Sooner or later, in a few years’, or months’ time, the world will have a conclave.
The way the world is today, and Christianity, the choice of the new Pope will be an all-consuming planetary event. The 120 cardinals locked up in Michelangelo’s doom-laden Sistine Chapel will be making a choice whose far-reaching effects will go beyond the confines of the Catholic Church.
The way it is (and has always been) it will obviously be a choice of personalities: this personality as against that one. But it goes far beyond the level of personalities.
For at work, hard at work all through the years, ever since the fragility of the present Pope became more pronounced, there are terrific groundswells based on very different, opposed, Weltanshaungs (world-views) existing side by side (even if not at all comfortably) within the same church, even more within Christianity.

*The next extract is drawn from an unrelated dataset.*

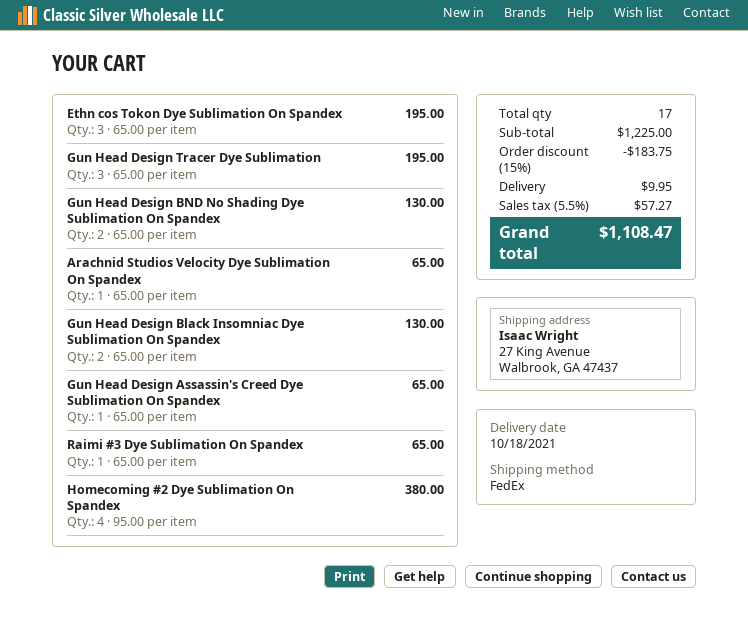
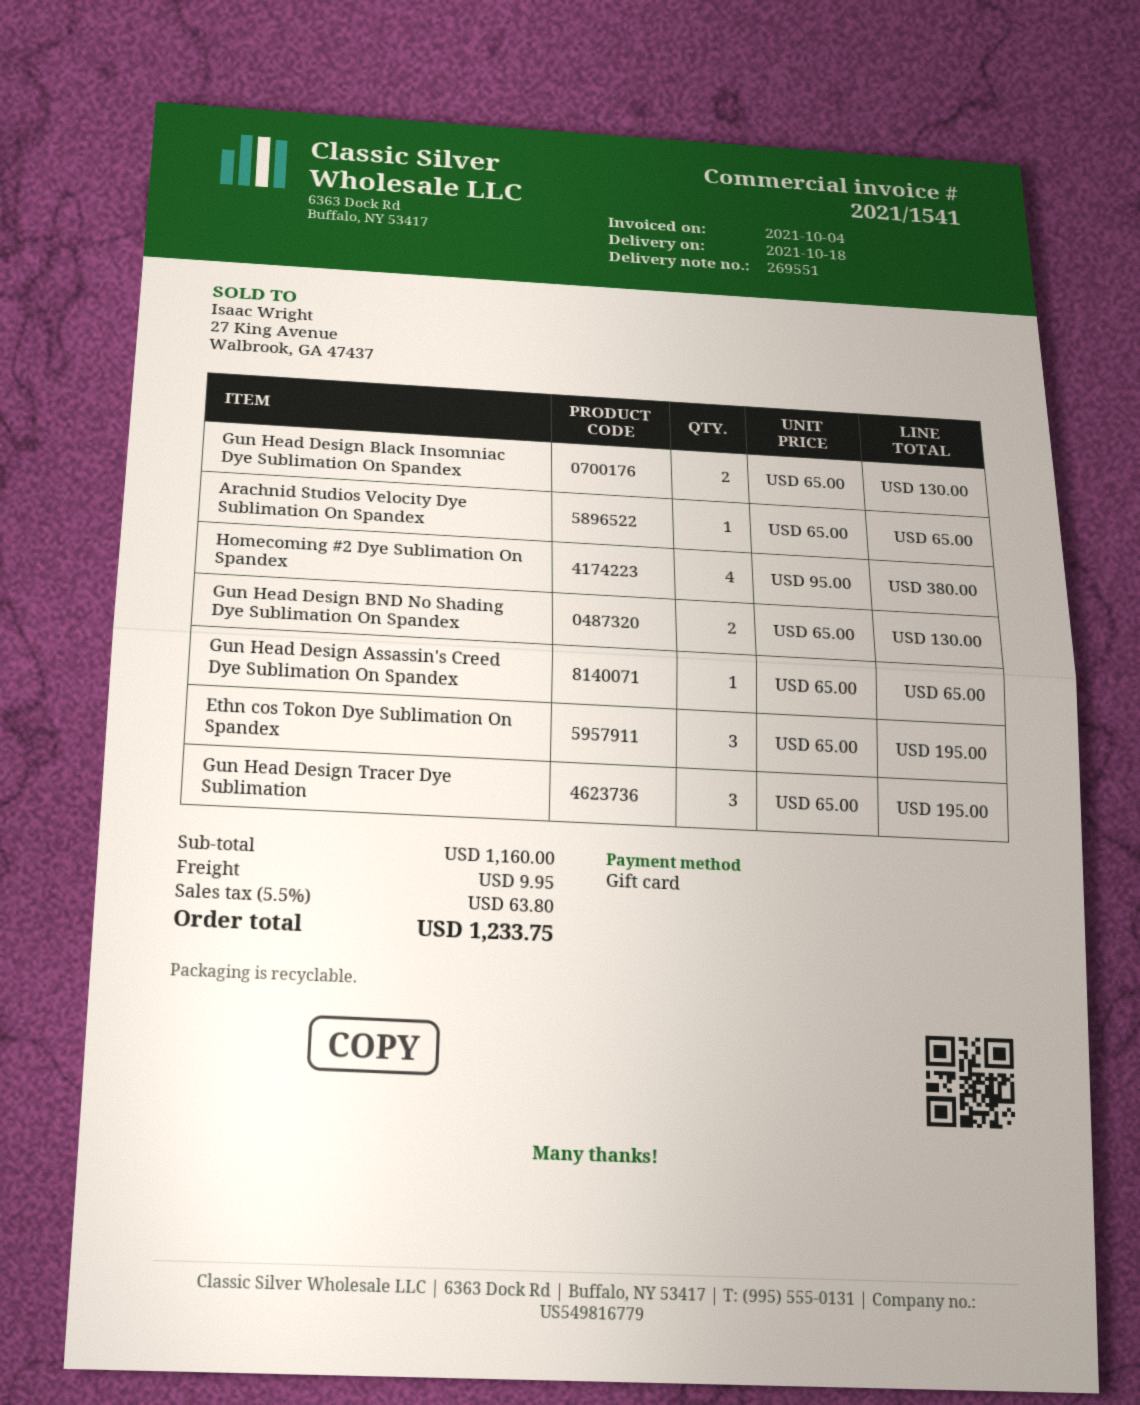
Raimi #3 Dye Sublimation On Spandex: 1 x 65.00 = 65.00 -> none
subtotal: 1225.00 -> 1160.00
discount: 15% = 183.75 -> none
tax: 5.5% = 57.27 -> 5.5% = 63.80
total: 1108.47 -> 1233.75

There can be no doubt whatsoever that humanity is sorely in need of redemption. There is a thirst for spiritual meaning in today’s life which is far more searing than most people, certainly most churchmen, realise. People living in totally different cultures and civilisations exhibit a thirst for certainties and all they get are ideologies, clashes of civilisations, terrorism and wars.
This is the wide background against which the choice of the new pope will be played. It would be short-sighted to focus on the inner interplay of the forces within the Catholic Church or the ups and downs of the Roman Curia when so much more is at stake. Had the Conclave of 1978 been as short-sighted, the world would have got another short-lived Italian, not Karol Wojtyla as pope.
At this point in time, perhaps the best simplification and explanation of the issues involved may be summarised in two widely-different, both very popular, oeuvres which have attracted mass attention in recent months and which can be construed to depict two very different, nay, opposed, world-views.
It must be said at the outset that this is a simplification, a tool to help understanding, rather than that there is this clash lurking within the Catholic Church.
The coming conclave thus is a fight between, on the one hand The Passion of the Christ and on the other, The Da Vinci Code.
On the one hand (or rather, in one corner) there is The Passion of the Christ. Not the film, which was, unjustly, attacked as being anti-Semitic. Nor the hard core of violence which pervaded the book. But rather the in-your-face attitude: this is how it happened. This is the Bible as read literally. This and nothing else. Sola Scriptura, though not in the sense Martin Luther gave it.
In the other corner, The Da Vinci Code. Not the fantastications the book makes about Mary Magdalene, the Sion legacy and the Templar mysteries. The book is a well-crafted thriller, though not without blemishes and mistakes (if it’s any consolation, Dan Brown’s other book, Angels and Demons, has far worse mistakes, ironically on the subject of a conclave). In a way, though, the book’s sub-text about Opus Dei and its church-wide designs (though not the blood-thirsty organisation the book makes it out to be) is very much part of this issue.
The book, one could say, has attracted world-wide attention not because of the fantastic history it gives as background, but rather despite this. For it opens up a glimpse of a ‘what if’ scenario: what if the history of Christianity had been otherwise, what if some of the basic orientations of Christianity were different, especially in the way women are considered and treated.
Obviously, if the issue were to be considered along these terms and inside the Catholic Church only, The Passion of the Christ would win hands down. Time and again in the history of the Catholic Church caution has prevailed over boldness, tradition over innovation, forgetting that Christ was bold and not cautious, an innovator rather than a traditionalist.
It has often been said that history is at a crossroads, and this beginning of the Third Millennium does seem to be like one. The focal point is the position of woman, rather than the outcome of the next conclave. To consider Christianity and Islam in parallel, the position of woman in these world religions is becoming crucial, what with the issue regarding women priests in some Christian religions and the growing movement for a better understanding of woman in Islam.
To choose an ‘in-your-face’ type of Christianity and keep to the trusted and true way of the Bible without considering that, just as Salvation History had an evolution of its own, so too there can be an evolution (rather than revolution) in today’s understanding (just like the evolution of primitive Christianity from one geared to an imminent End of World scenario to a more nuanced one, or the parallel evolution of the church’s teachings on interest and usury and slavery) may be a way of choosing to run away from the challenge of coming to the help of the badly-beleaguered humanity.
Whoever the next pope will be – black, brown, or yellow, young or old – the world prays he will be one open to the ‘what if’ dimension rather than one closed in the fortress of certainties.